Saking istimewanya, proses dan material yang digunakan untuk kalung ini tercatat rapi. Lamanya pembuatan kalung itu membutuhkan waktu dua pekan. Untuk menciptakan karya ini dikerjakan secara manual dan tanpa menggunakan bahan kimia serta mendapatkan bantuan dari semut. Kalung Sang Ratu ini terdiri dari 57 biji ganitri, 11 kelapa ratu, 220 biji ganyol, 1 biji kemiri yang diukir menyerupai bunga mawar dan batok kelapa yang dibentuk serta diukir menyerupai lingkaran pelindung.
Lebih jauh dia mengaku ceruk pasar domestik untuk handycraft ini tertinggi ada di Jakarta. Di ibu kota negara itu hampir 50% barang dagangannya diminati. Sedangkan, daerah lain seperti Bandung, Solo, Semarang, Yogyakarta, dan Bali masing-masing sekitar 10%.
“Nggak cuma melayani pasar offline. Saat ini pun kita menggarap pasar online yang mulai merebak,” ucapnya.
Senada dengan itu, brand Awie Bah Akim pun dikenal di pasar mancanegara. Bagian Pemasaran Susi Ratnaningsih mengaku produk bambu buatannya kini memiliki pelanggan dari Amerika Serikat. Namun, pasar dari Taiwan, Spanyol, dan Italia itu merupakan konsumen hand-carry. Artinya, mereka membeli dengan cara mengunjungi langsung ke tempat pembuatan.
“Produk yang kita buat ini beraneka macam instrumen musik yang berasal dari bambu. Ada kendang bambu atau baragbag, gitar bambu, toleat, goong awi, keprak, dan alat musik bambu lainnya,” ucap Susi di lokasi yang sama.
Meski demikian, sejauh ini Asosiasi Meubel dan Kerajinan Indonesia (Amkri) Bandung-Priangan memiliki keyakinannya sendiri. Meski masih menggarap pasar domestik, nilai ekonomi barang bikinannya pasti dicari orang.
Ketua Amkri Bandung-Priangan Elina Farida menyebutkan dari 67 anggota itu kebanyakan menggarap kebutuhan pasar dalam negeri. Kalau pun ada yang menembus pasar ekspor, itu karena si produsen memiliki pabrikasi mumpuni.
“Kita memang masih menggarap serius pasar domestik. Angkanya, 90:10 lebih banyak untuk pasar domestik,” kata Elina, saat ditemui di studio keramik miliknya, Jalan Taman Pramuka, Kota Bandung.
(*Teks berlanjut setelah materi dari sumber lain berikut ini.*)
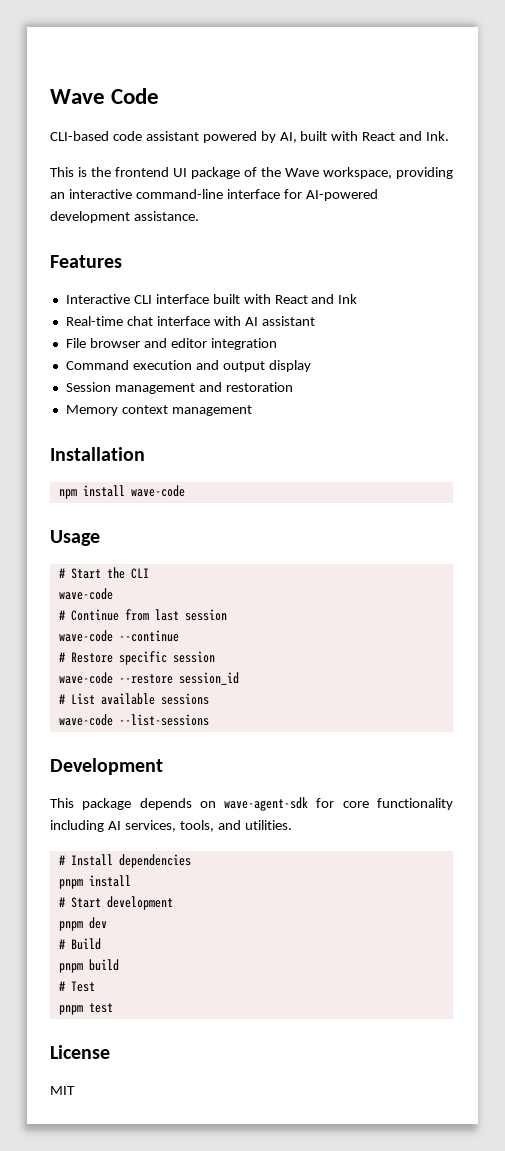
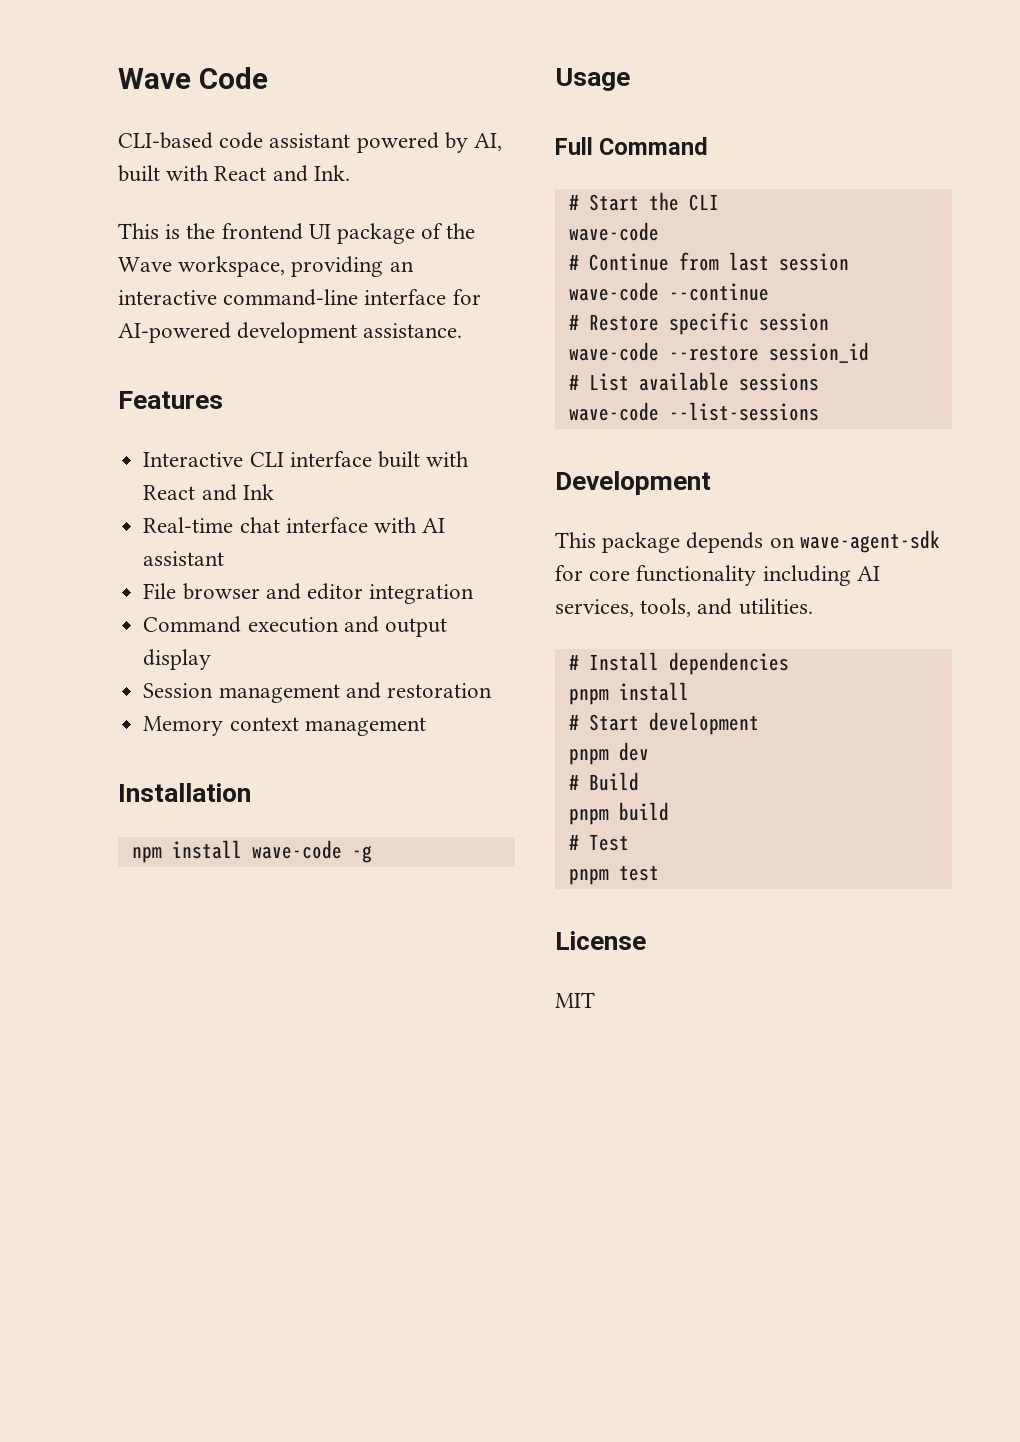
- npm install wave-code
+ npm install wave-code -g
+ Full Command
Dia menjelaskan, biasanya buyer untuk pasar ekspor itu menawarkan harga relatif rendah. Belum lagi, mereka menginginkan produk dibuat massal. Dengan kuantitas banyak itu, Elina mengaku anggotanya tidak mampu membuat barang dalam jumlah banyak.
“Di Bandung-Priangan ini, barang yang dihasilkan sudah tersentuh desain, dan memang kita kuat di desain. Jadi memang nggak bisa buat banyak. Beda dengan Amkri di daerah lain,” sebutnya.
Dikarenakan barang bikinan itu dibanderol relatif mahal, kebanyakan mereka yang menembus pasar mancanegara itu hanya untuk kebutuhan kolektor. Barang yang dihasilkan terbilang unik, inovatif, dan tidak dibuat massal.
Menurutnya, dari 67 anggota itu mereka tergolong produsen/pelaku meubel dan kerajinan. Mayoritas, mereka bergerak di bidang kerajinan home decoration. Anggotanya, tergolong seniman dan desainer yang idealis membuay karya.
“Itulah yang membedakan kita dengan Amkri di daerah lain. Dibandingkan dengan Jawa, di kita pelaku meubel itu jarang. Kebanyakan produk yang dihasilkan merupakan hasil industri kreatif dan eksklusif,” jelas Elina yang fokus dalam pembuatan kerajinan keramik.